Mike was coming near the time when he would have to go back to the faculty and start preparing for the approaching term. At the end of ten days, during which the work on the house seemed to have made enormous strides, the phone rang and it was Gally who answered.
‘Mrs Martin?’ said a brisk female voice. ‘It’s Yeovil District Hospital here.’
For a second her heart turned over. Was Ferney dead? Wouldn’t she have known?
‘Yes, hello,’ was all she could manage.
‘You asked to be kept informed about visiting?’
‘Oh . . . yes?’
‘Well, Mr Miller is quite a bit better and he’s moving to a general ward tomorrow, so visiting is now possible.’
‘He’s better,’ she found herself repeating.
‘I couldn’t say he’s better, but he’s a lot better than he was. I’m afraid he is likely to require a long period for full recove
ry at his age.’
‘Yes, of course, but we can come to see him?’
‘From tomorrow – just for short visits.’
The caravan creaked as Mike stepped up into it with a screwdriver in his hand. ‘I never want to see another flat-pack kitchen unit,’ he said. ‘If you get killed in a kitchen collapse, just remember I’m an academic. I’m not meant to be practical. Who was that?’

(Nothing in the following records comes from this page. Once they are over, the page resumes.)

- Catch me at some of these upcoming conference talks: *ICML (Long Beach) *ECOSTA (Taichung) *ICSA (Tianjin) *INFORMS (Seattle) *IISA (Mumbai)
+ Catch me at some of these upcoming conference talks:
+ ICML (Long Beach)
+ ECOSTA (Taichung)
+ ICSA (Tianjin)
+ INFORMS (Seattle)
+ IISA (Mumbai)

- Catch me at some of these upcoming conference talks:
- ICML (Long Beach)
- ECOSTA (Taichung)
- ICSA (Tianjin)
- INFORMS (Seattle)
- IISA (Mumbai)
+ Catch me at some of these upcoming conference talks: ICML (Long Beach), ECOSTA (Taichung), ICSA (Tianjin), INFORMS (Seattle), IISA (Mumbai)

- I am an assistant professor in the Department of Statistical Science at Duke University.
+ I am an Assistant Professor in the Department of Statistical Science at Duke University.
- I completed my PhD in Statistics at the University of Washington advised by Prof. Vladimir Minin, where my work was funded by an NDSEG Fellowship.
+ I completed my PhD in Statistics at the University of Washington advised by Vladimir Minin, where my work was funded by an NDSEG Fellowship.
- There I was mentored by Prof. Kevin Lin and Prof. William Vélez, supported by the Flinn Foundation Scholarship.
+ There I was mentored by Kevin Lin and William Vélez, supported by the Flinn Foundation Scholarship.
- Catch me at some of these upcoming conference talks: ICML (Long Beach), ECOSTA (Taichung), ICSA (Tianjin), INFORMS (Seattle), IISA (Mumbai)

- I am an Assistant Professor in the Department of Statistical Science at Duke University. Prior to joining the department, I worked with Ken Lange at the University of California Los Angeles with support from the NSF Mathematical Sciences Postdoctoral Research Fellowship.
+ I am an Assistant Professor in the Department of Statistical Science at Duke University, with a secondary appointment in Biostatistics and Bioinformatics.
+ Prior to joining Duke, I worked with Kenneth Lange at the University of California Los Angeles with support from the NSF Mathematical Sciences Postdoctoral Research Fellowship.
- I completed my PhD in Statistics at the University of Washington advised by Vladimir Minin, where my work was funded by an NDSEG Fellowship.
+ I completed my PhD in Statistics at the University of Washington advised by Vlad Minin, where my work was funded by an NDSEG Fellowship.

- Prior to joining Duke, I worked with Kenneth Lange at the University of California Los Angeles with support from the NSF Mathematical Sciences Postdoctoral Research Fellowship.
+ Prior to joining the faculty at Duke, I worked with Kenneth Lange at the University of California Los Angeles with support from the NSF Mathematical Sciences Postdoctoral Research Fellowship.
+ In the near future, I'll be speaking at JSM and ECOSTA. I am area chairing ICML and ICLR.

‘Yeovil Hospital.’ She saw his immediate look of alarm. ‘He’s okay. In fact they say we can go and visit tomorrow.’
‘Really?’ He considered. ‘Maybe you should go by yourself. We don’t want to overpower him.’
‘Coward,’ she said and tried to smile. ‘I’m sure he won’t blame you. In fact, I’m sure he’ll be very grateful that you saved his life.’ Will he, though, asked an inner voice? Isn’t he looking for the quickest way out? No, he’ll want to know for certain that I’ve read the letter and he’ll want to know I agree.
‘Well, let’s see.’
He went out with the car early the next morning to collect more of the rolls, the packs and the boxes whose contents were quickly turning the simple walls of the finished kitchen into a complex marshalling yard for pots, pans, plates and gadgets. Gally, trying to hang on to the simplicity, had little enthusiasm for this, apart from a feeling that if Mike really needed digital egg timers and suction wine-bottle sealers it was better that there were drawers to hide them away in. She was too weary to argue. As he drove off she knew she had a brief opportunity and a decision to make. It was already quite clear he would do anything to get out of the hospital visit and it was also clear that if Ferney was well enough to talk he would ask her about the letter.
What were her choices? Refusing to discuss it, she knew, would not be an option once those all-seeing eyes of his were fixed on her. It came down to a simple choice. Either she would try piloting herself back along the trail left for her to some lost North-West Passage of memory and deal with the consequences of what happened, or she could refuse. That was her right. She could make a deliberate choice to tread the safe path and live in the present. That way was fairer for Mike, better by any normal assessment and yet she found she could not take it, not while sitting there on the caravan step as living summit to the triangle whose rooted bases were the Bag Stone and the house. She went down to the tree, making sure none of the builders were watching, and took the letter out.